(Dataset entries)
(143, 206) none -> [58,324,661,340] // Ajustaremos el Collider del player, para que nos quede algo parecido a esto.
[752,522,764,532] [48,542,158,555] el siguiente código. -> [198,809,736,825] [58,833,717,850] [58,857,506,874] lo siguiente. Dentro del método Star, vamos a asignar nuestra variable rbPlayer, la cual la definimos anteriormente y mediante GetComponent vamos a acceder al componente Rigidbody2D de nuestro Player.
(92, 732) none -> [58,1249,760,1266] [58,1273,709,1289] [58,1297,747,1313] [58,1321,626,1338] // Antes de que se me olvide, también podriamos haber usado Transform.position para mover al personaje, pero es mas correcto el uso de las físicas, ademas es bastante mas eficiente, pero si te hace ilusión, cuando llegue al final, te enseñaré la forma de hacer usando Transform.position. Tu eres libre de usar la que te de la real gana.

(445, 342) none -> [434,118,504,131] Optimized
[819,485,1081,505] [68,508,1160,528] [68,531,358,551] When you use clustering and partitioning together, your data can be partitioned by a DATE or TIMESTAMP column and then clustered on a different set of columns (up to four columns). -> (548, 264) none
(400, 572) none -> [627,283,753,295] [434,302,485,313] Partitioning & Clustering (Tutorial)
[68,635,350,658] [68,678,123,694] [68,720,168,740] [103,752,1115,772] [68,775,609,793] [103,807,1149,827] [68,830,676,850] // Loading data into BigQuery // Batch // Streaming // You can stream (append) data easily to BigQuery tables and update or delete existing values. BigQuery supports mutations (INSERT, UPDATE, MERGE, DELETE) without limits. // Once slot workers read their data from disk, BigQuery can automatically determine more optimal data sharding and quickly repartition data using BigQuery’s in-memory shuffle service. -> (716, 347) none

What you have to do -> Reprint the data above from the opening line to the line holding "(445, 342) none", inclusive, and nothing else.

Response below ->
(143, 206) none -> [58,324,661,340] // Ajustaremos el Collider del player, para que nos quede algo parecido a esto.
[752,522,764,532] [48,542,158,555] el siguiente código. -> [198,809,736,825] [58,833,717,850] [58,857,506,874] lo siguiente. Dentro del método Star, vamos a asignar nuestra variable rbPlayer, la cual la definimos anteriormente y mediante GetComponent vamos a acceder al componente Rigidbody2D de nuestro Player.
(92, 732) none -> [58,1249,760,1266] [58,1273,709,1289] [58,1297,747,1313] [58,1321,626,1338] // Antes de que se me olvide, también podriamos haber usado Transform.position para mover al personaje, pero es mas correcto el uso de las físicas, ademas es bastante mas eficiente, pero si te hace ilusión, cuando llegue al final, te enseñaré la forma de hacer usando Transform.position. Tu eres libre de usar la que te de la real gana.

(445, 342) none -> [434,118,504,131] Optimized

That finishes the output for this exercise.